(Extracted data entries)
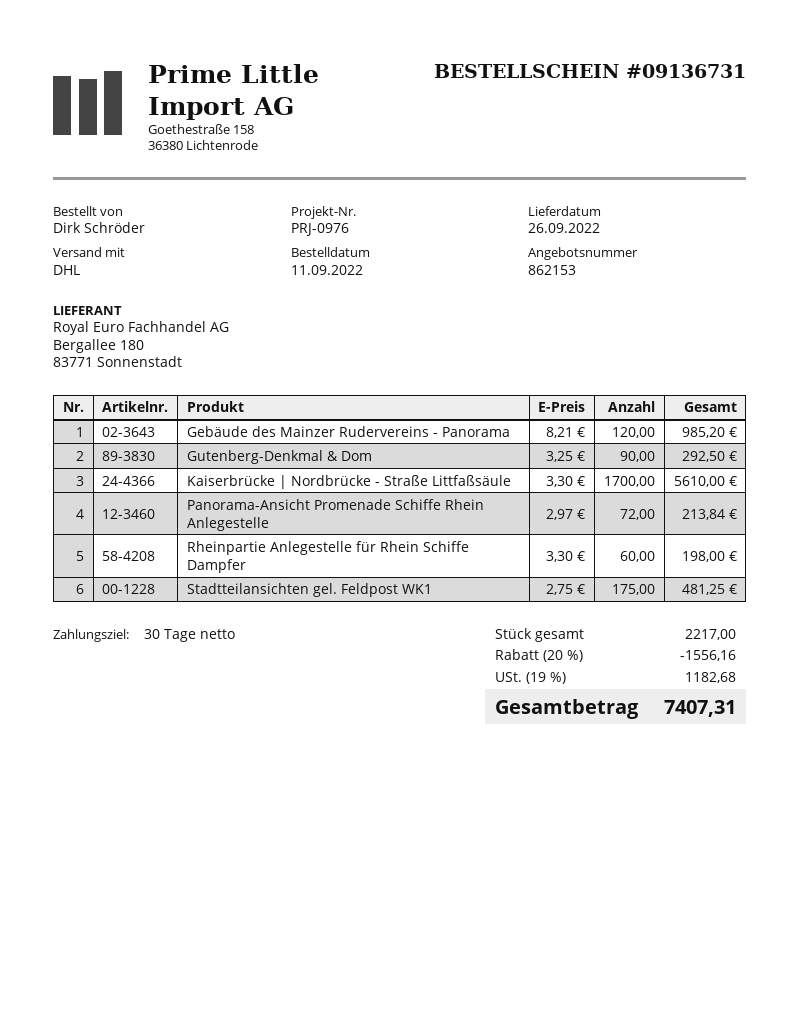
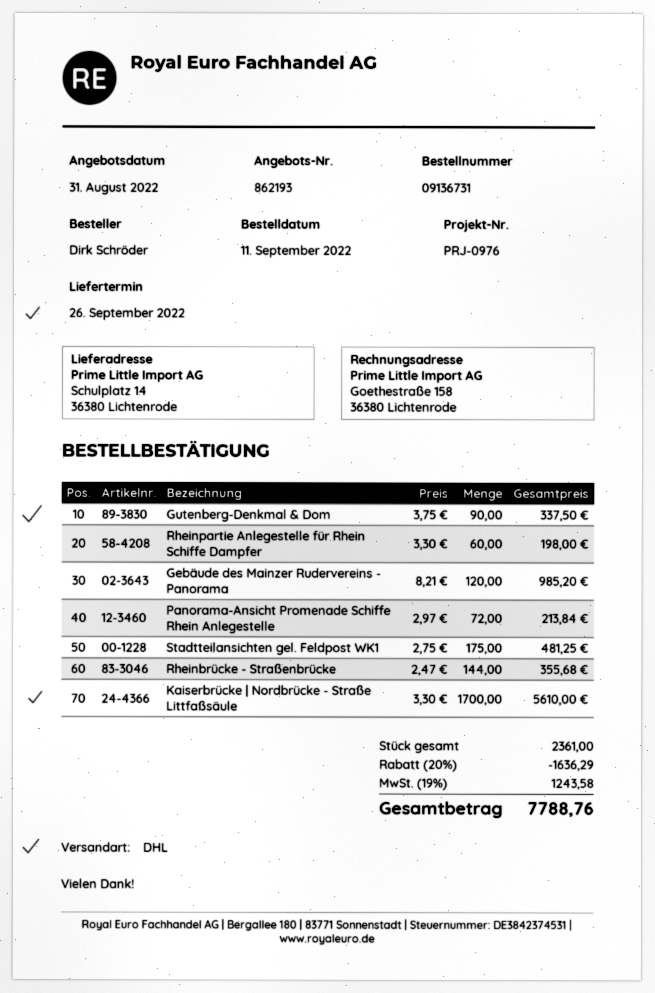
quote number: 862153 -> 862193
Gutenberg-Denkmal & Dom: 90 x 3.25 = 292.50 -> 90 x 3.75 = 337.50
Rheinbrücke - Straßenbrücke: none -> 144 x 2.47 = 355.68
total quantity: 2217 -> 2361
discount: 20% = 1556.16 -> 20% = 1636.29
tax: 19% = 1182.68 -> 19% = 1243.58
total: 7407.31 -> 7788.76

--

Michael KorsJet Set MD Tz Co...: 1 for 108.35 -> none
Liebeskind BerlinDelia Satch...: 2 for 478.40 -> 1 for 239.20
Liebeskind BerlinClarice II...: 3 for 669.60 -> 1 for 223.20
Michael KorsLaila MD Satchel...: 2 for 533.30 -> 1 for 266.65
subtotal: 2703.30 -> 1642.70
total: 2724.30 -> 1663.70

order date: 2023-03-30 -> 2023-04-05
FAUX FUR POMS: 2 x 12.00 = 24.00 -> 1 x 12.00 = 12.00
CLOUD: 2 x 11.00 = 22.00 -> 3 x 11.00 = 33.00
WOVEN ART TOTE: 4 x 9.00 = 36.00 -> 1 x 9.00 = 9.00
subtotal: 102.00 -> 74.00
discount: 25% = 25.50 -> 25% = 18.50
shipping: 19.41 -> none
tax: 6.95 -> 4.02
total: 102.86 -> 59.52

* **What needs to be done**
Return the span of lines in the data above that opens at the line with "Liebeskind BerlinDelia Satch...: 2" and closes at the line with "total: 102.86 -> 59.52", exactly, ends included, nothing else.

* **Result of this exercise**
Liebeskind BerlinDelia Satch...: 2 for 478.40 -> 1 for 239.20
Liebeskind BerlinClarice II...: 3 for 669.60 -> 1 for 223.20
Michael KorsLaila MD Satchel...: 2 for 533.30 -> 1 for 266.65
subtotal: 2703.30 -> 1642.70
total: 2724.30 -> 1663.70

order date: 2023-03-30 -> 2023-04-05
FAUX FUR POMS: 2 x 12.00 = 24.00 -> 1 x 12.00 = 12.00
CLOUD: 2 x 11.00 = 22.00 -> 3 x 11.00 = 33.00
WOVEN ART TOTE: 4 x 9.00 = 36.00 -> 1 x 9.00 = 9.00
subtotal: 102.00 -> 74.00
discount: 25% = 25.50 -> 25% = 18.50
shipping: 19.41 -> none
tax: 6.95 -> 4.02
total: 102.86 -> 59.52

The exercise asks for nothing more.